◆ **Records for the task**:

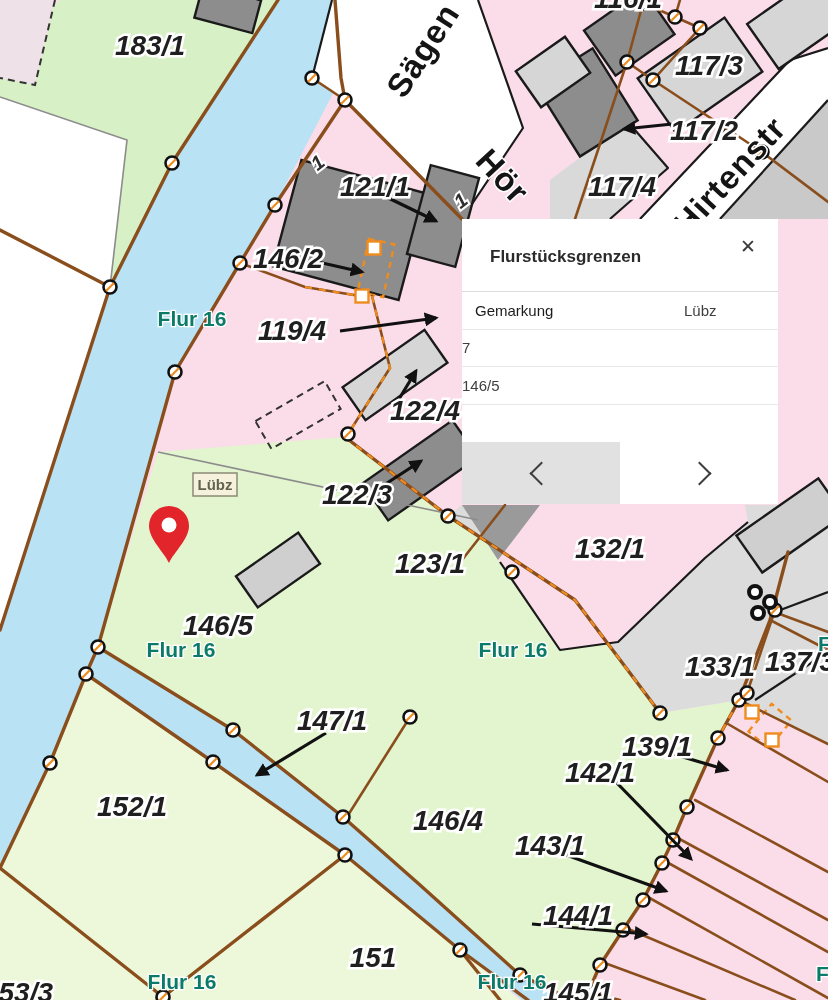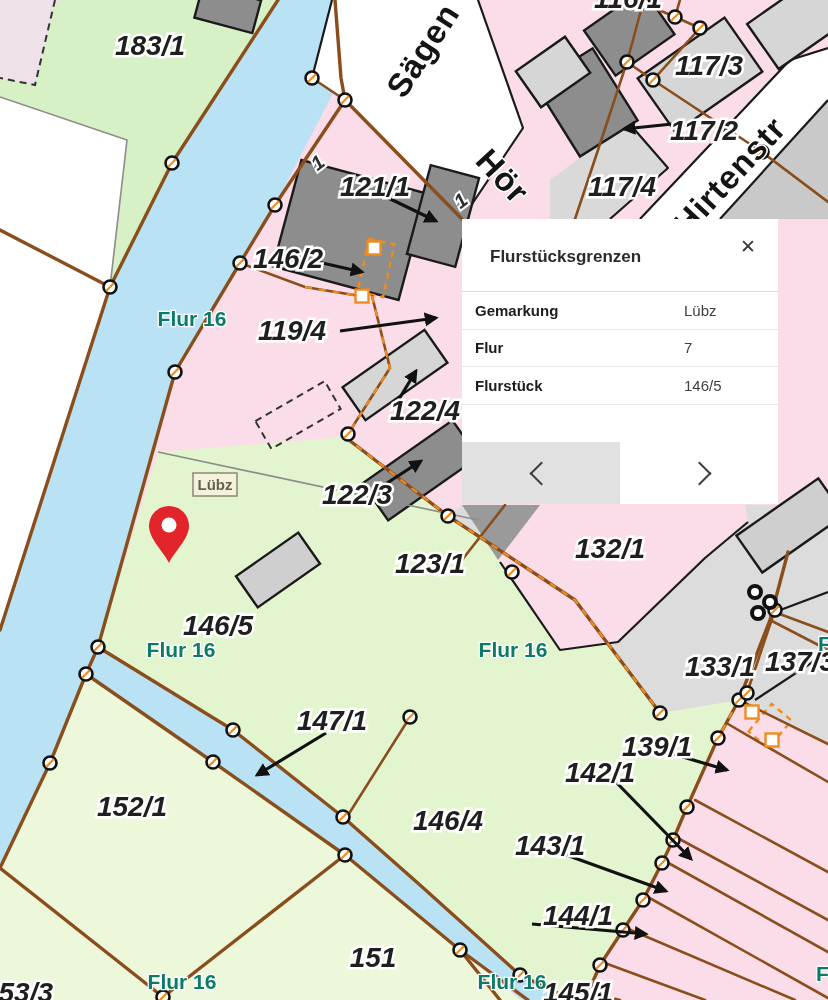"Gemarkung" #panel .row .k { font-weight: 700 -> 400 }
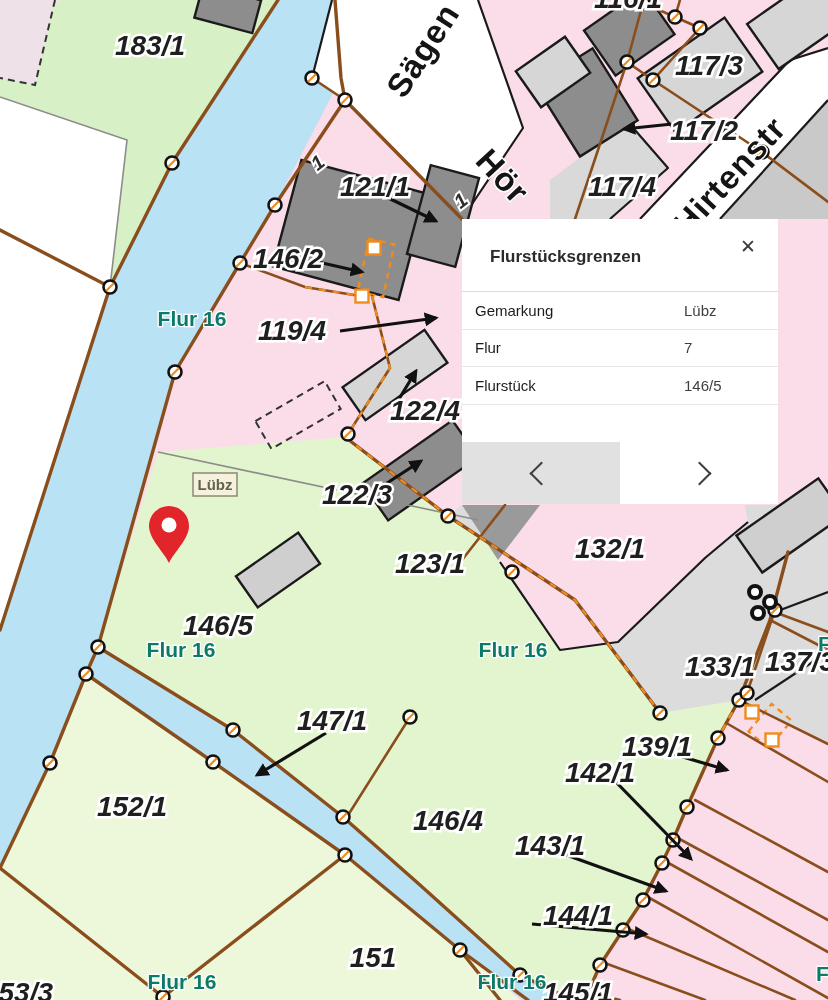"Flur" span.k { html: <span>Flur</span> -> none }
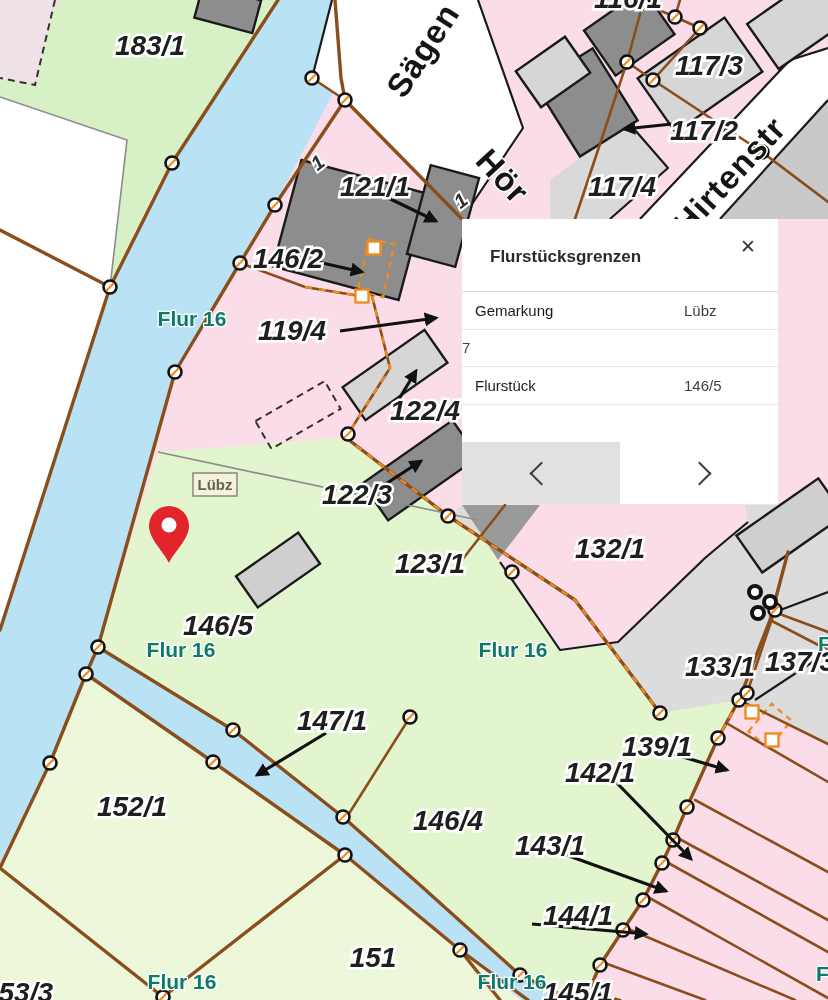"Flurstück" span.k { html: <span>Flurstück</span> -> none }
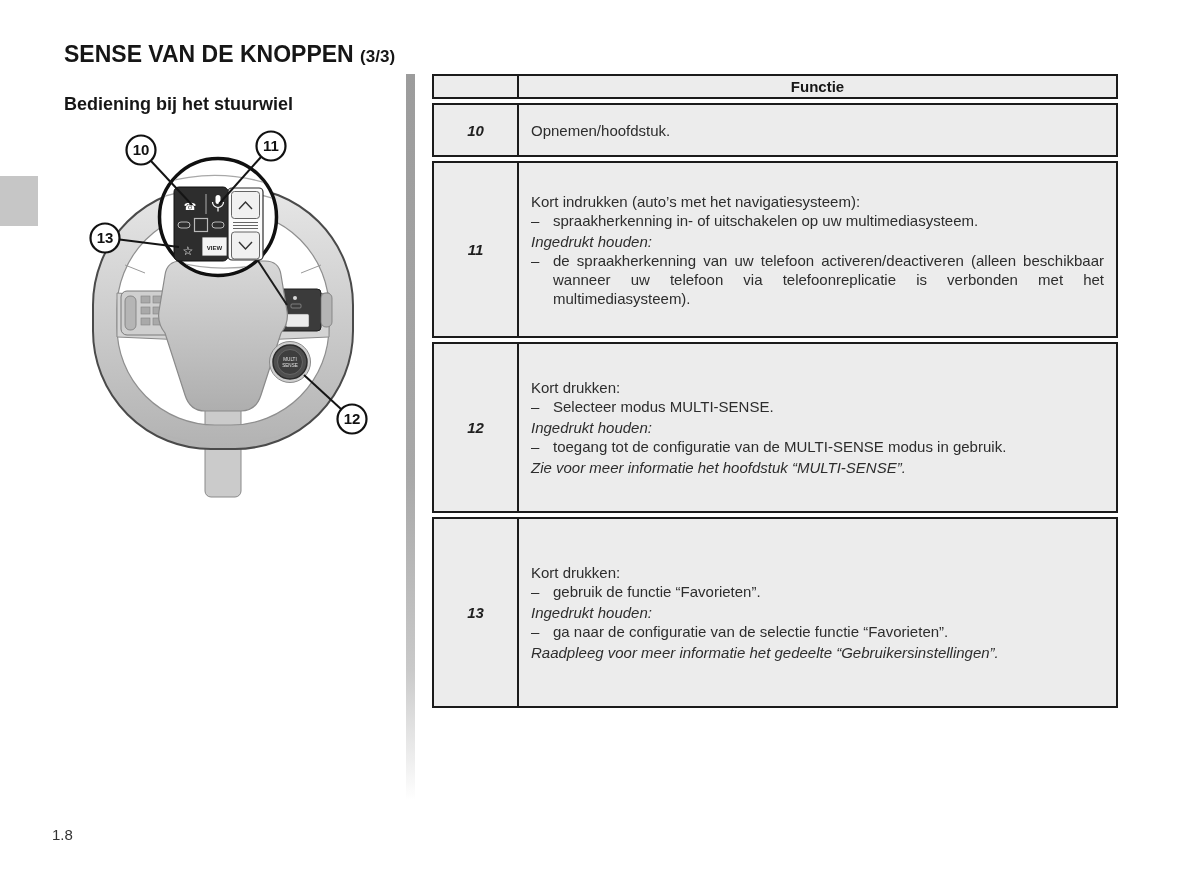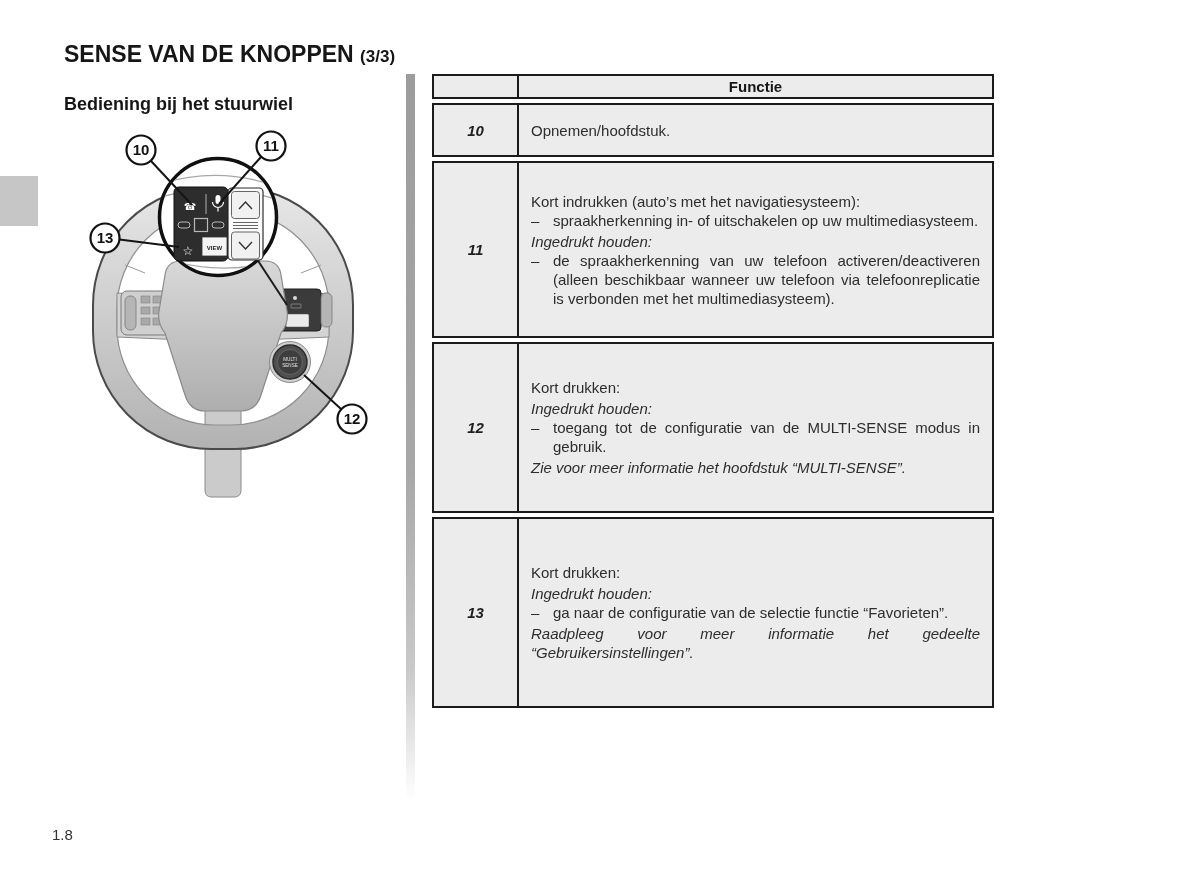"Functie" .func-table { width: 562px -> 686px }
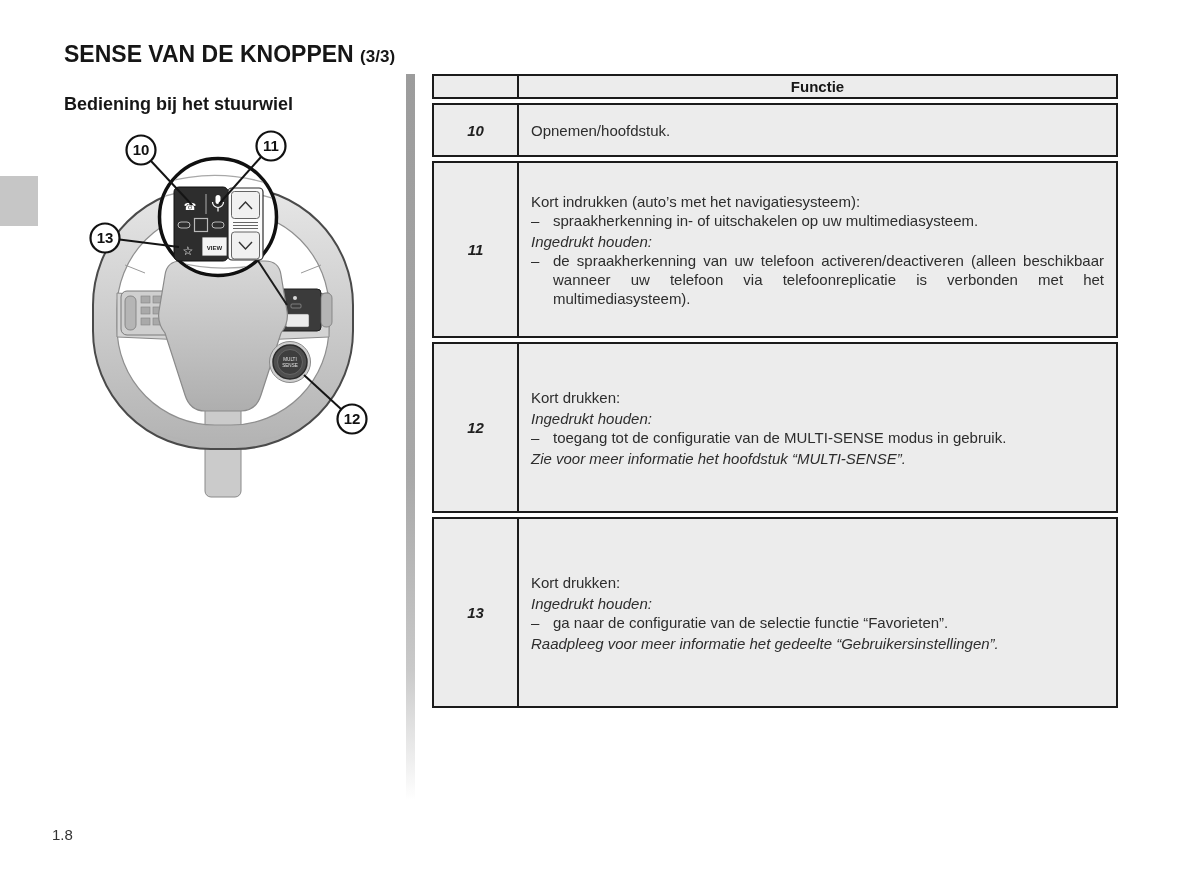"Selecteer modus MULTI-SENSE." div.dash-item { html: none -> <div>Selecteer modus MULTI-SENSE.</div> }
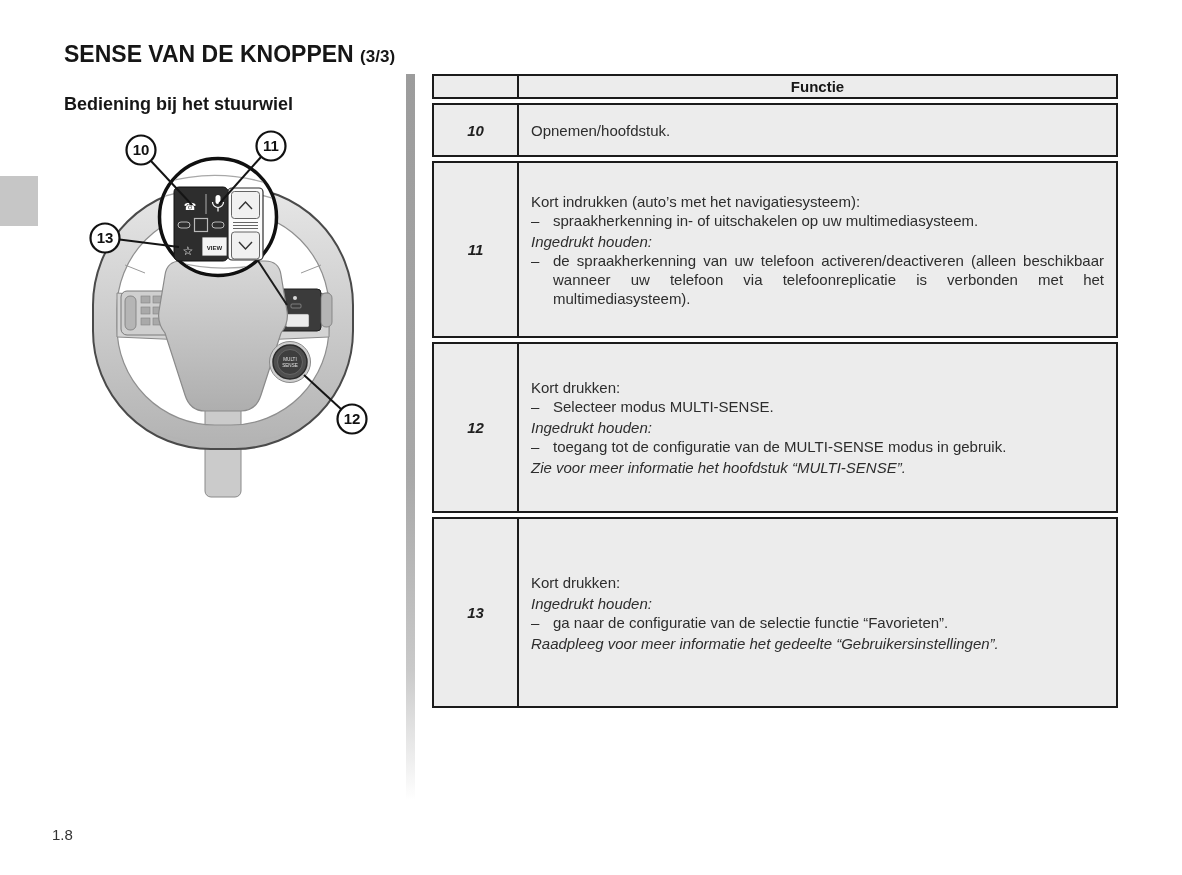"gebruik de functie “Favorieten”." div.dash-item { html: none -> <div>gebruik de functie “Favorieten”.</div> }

◆ **Goal of the exercise**: Set down, in exact form, only the lines that start at the one containing "width: 562px ->" and finish at the last line of the material; pictures do not go in.

◆ **Result of the task**:
"Functie" .func-table { width: 562px -> 686px }
"Selecteer modus MULTI-SENSE." div.dash-item { html: none -> <div>Selecteer modus MULTI-SENSE.</div> }
"gebruik de functie “Favorieten”." div.dash-item { html: none -> <div>gebruik de functie “Favorieten”.</div> }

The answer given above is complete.